◆ **Exercise prompt**: For the word "evdev", give the number of lines in these entries that contain it, with nothing else.

◆ **Entries supplied**:
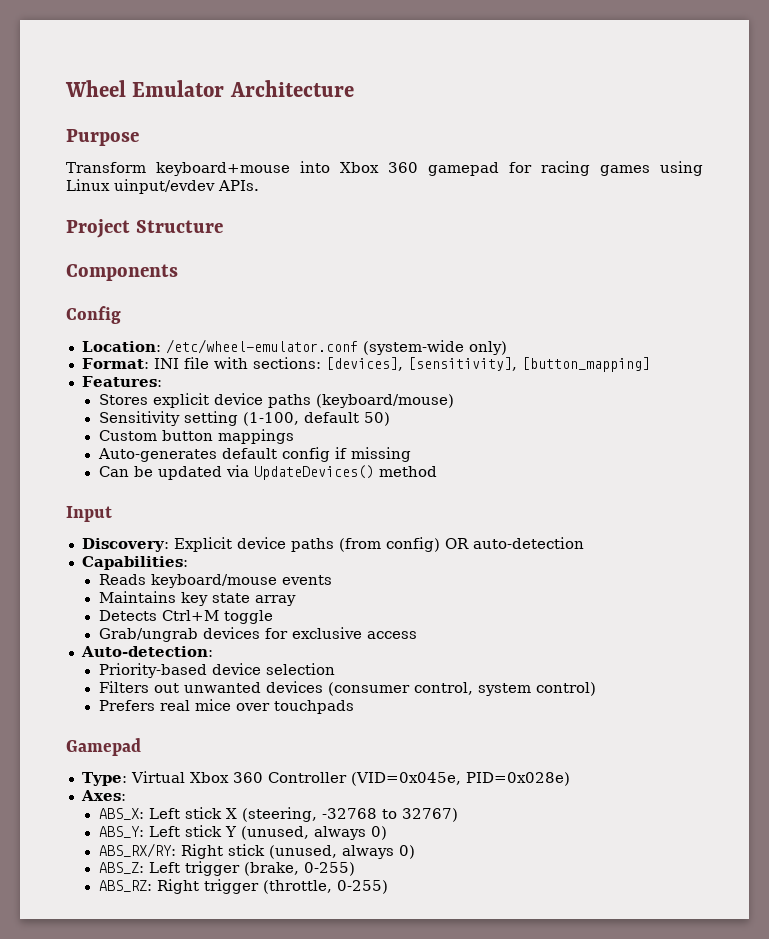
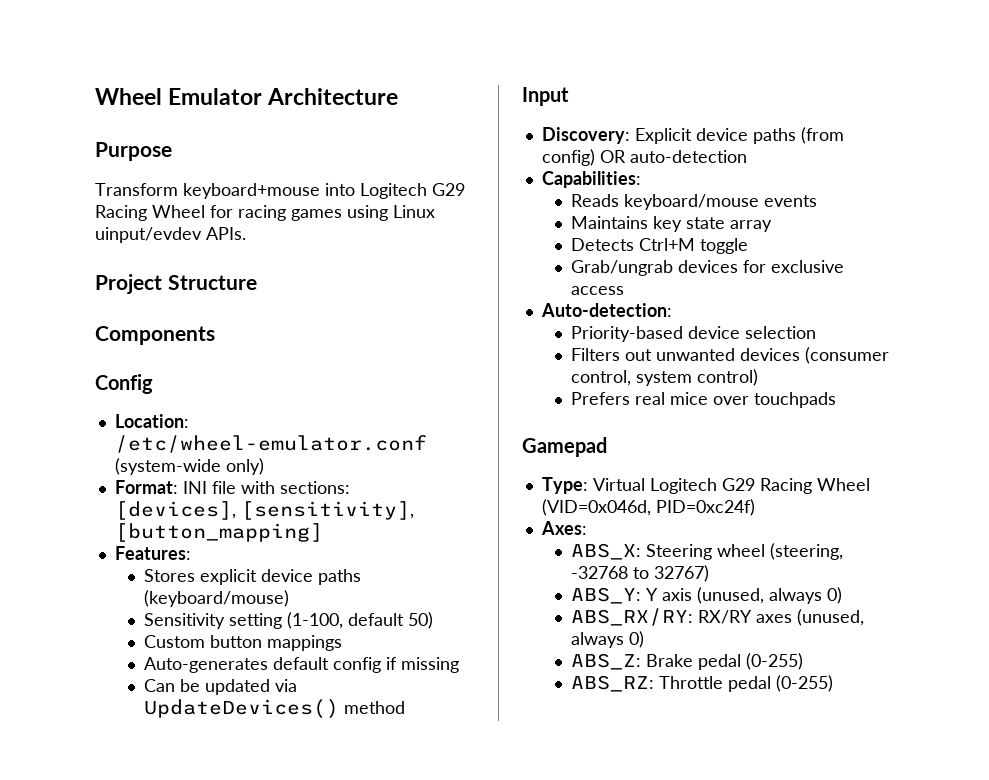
- Transform keyboard+mouse into Xbox 360 gamepad for racing games using Linux uinput/evdev APIs.
+ Transform keyboard+mouse into Logitech G29 Racing Wheel for racing games using Linux uinput/evdev APIs.
- Type: Virtual Xbox 360 Controller (VID=0x045e, PID=0x028e)
+ Type: Virtual Logitech G29 Racing Wheel (VID=0x046d, PID=0xc24f)
- ABS_X: Left stick X (steering, -32768 to 32767)
+ ABS_X: Steering wheel (steering, -32768 to 32767)
- ABS_Y: Left stick Y (unused, always 0)
+ ABS_Y: Y axis (unused, always 0)
- ABS_RX/RY: Right stick (unused, always 0)
+ ABS_RX/RY: RX/RY axes (unused, always 0)
- ABS_Z: Left trigger (brake, 0-255)
- ABS_RZ: Right trigger (throttle, 0-255)
+ ABS_Z: Brake pedal (0-255)
+ ABS_RZ: Throttle pedal (0-255)

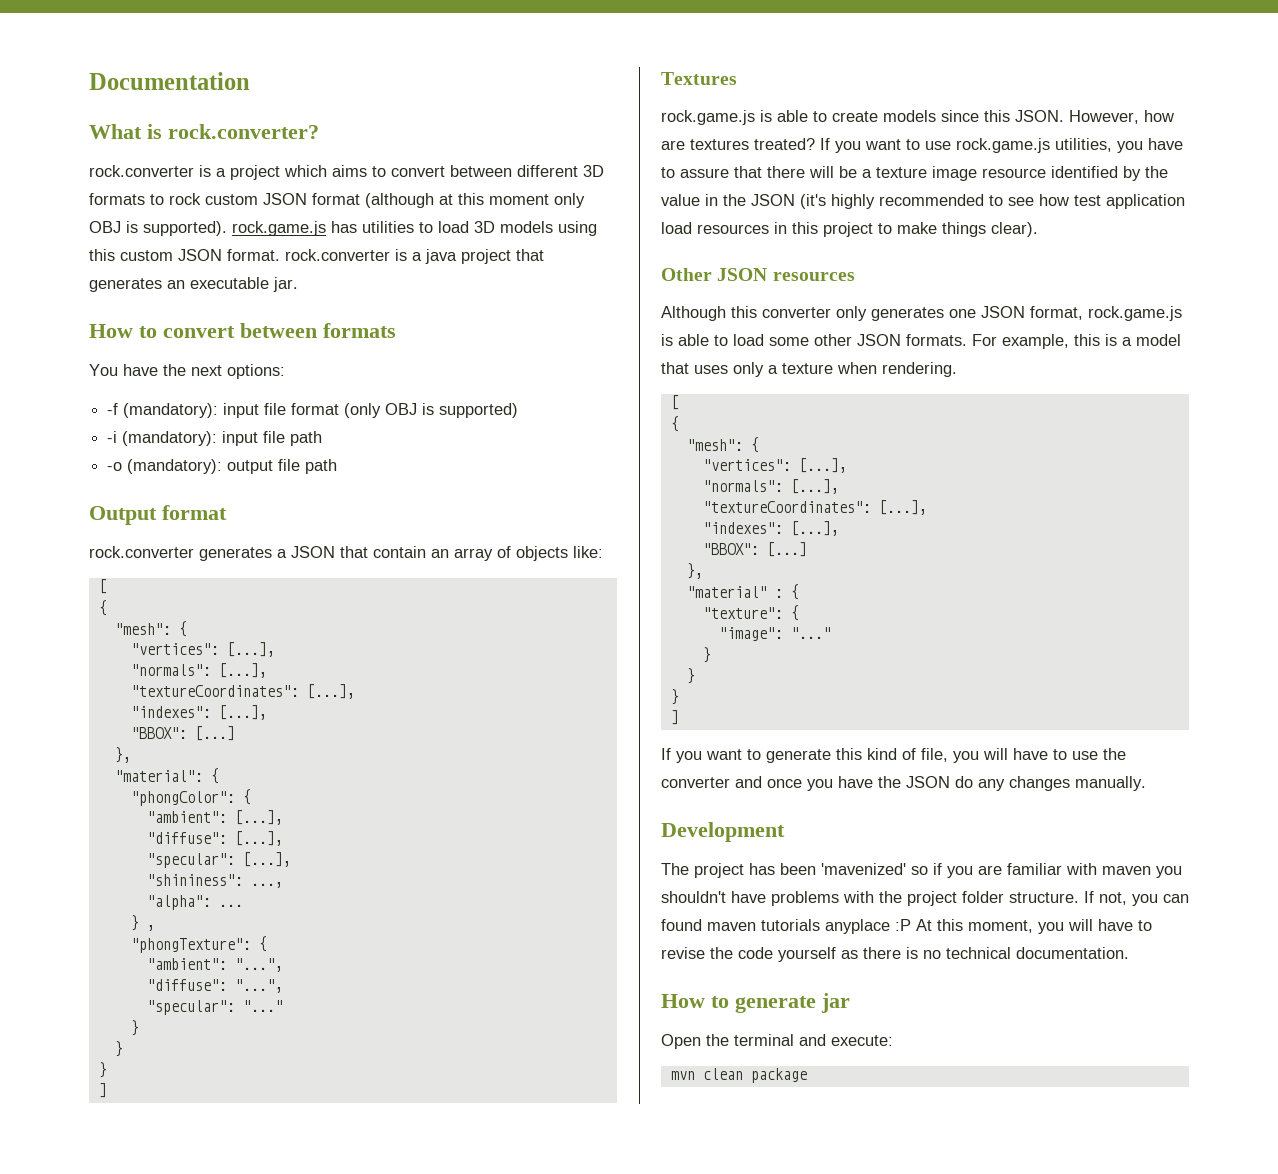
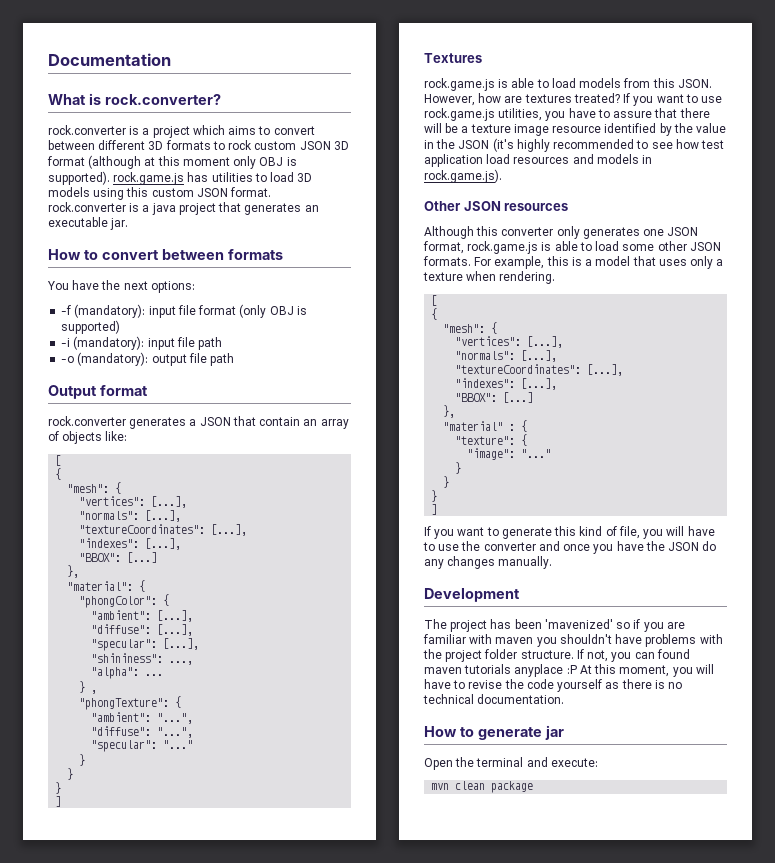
- rock.converter is a project which aims to convert between different 3D formats to rock custom JSON format (although at this moment only OBJ is supported). rock.game.js has utilities to load 3D models using this custom JSON format. rock.converter is a java project that generates an executable jar.
+ rock.converter is a project which aims to convert between different 3D formats to rock custom JSON 3D format (although at this moment only OBJ is supported). rock.game.js has utilities to load 3D models using this custom JSON format. rock.converter is a java project that generates an executable jar.
- rock.game.js is able to create models since this JSON.
+ rock.game.js is able to load models from this JSON.
- If you want to use rock.game.js utilities, you have to assure that there will be a texture image resource identified by the value in the JSON (it's highly recommended to see how test application load resources in this project to make things clear).
+ If you want to use rock.game.js utilities, you have to assure that there will be a texture image resource identified by the value in the JSON (it's highly recommended to see how test application load resources and models in rock.game.js).

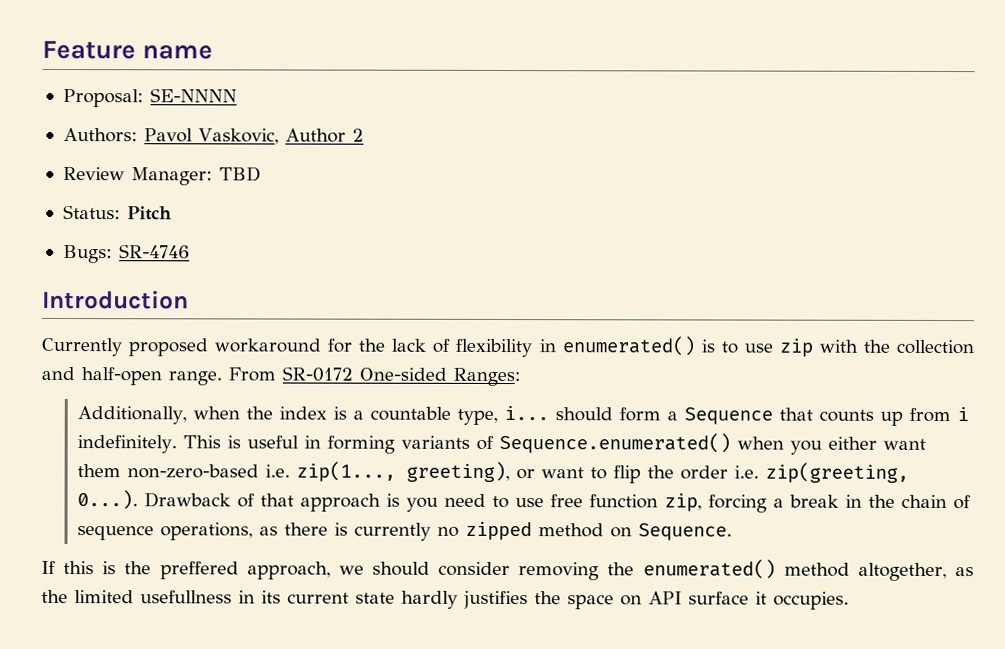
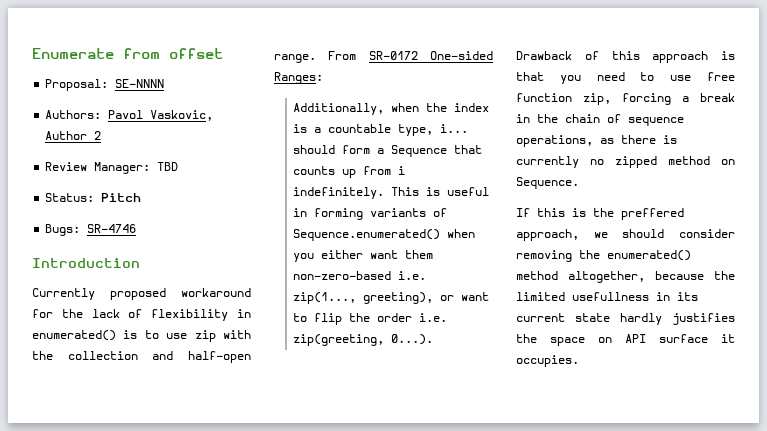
- Feature name
+ Enumerate from offset
- This is useful in forming variants of Sequence.enumerated() when you either want them non-zero-based i.e. zip(1..., greeting), or want to flip the order i.e. zip(greeting, 0...). Drawback of that approach is you need to use free function zip, forcing a break in the chain of sequence operations, as there is currently no zipped method on Sequence.
+ This is useful in forming variants of Sequence.enumerated() when you either want them non-zero-based i.e. zip(1..., greeting), or want to flip the order i.e. zip(greeting, 0...).
+ Drawback of this approach is that you need to use free function zip, forcing a break in the chain of sequence operations, as there is currently no zipped method on Sequence.
- If this is the preffered approach, we should consider removing the enumerated() method altogether, as the limited usefullness in its current state hardly justifies the space on API surface it occupies.
+ If this is the preffered approach, we should consider removing the enumerated() method altogether, because the limited usefullness in its current state hardly justifies the space on API surface it occupies.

◆ **Answer area**: 2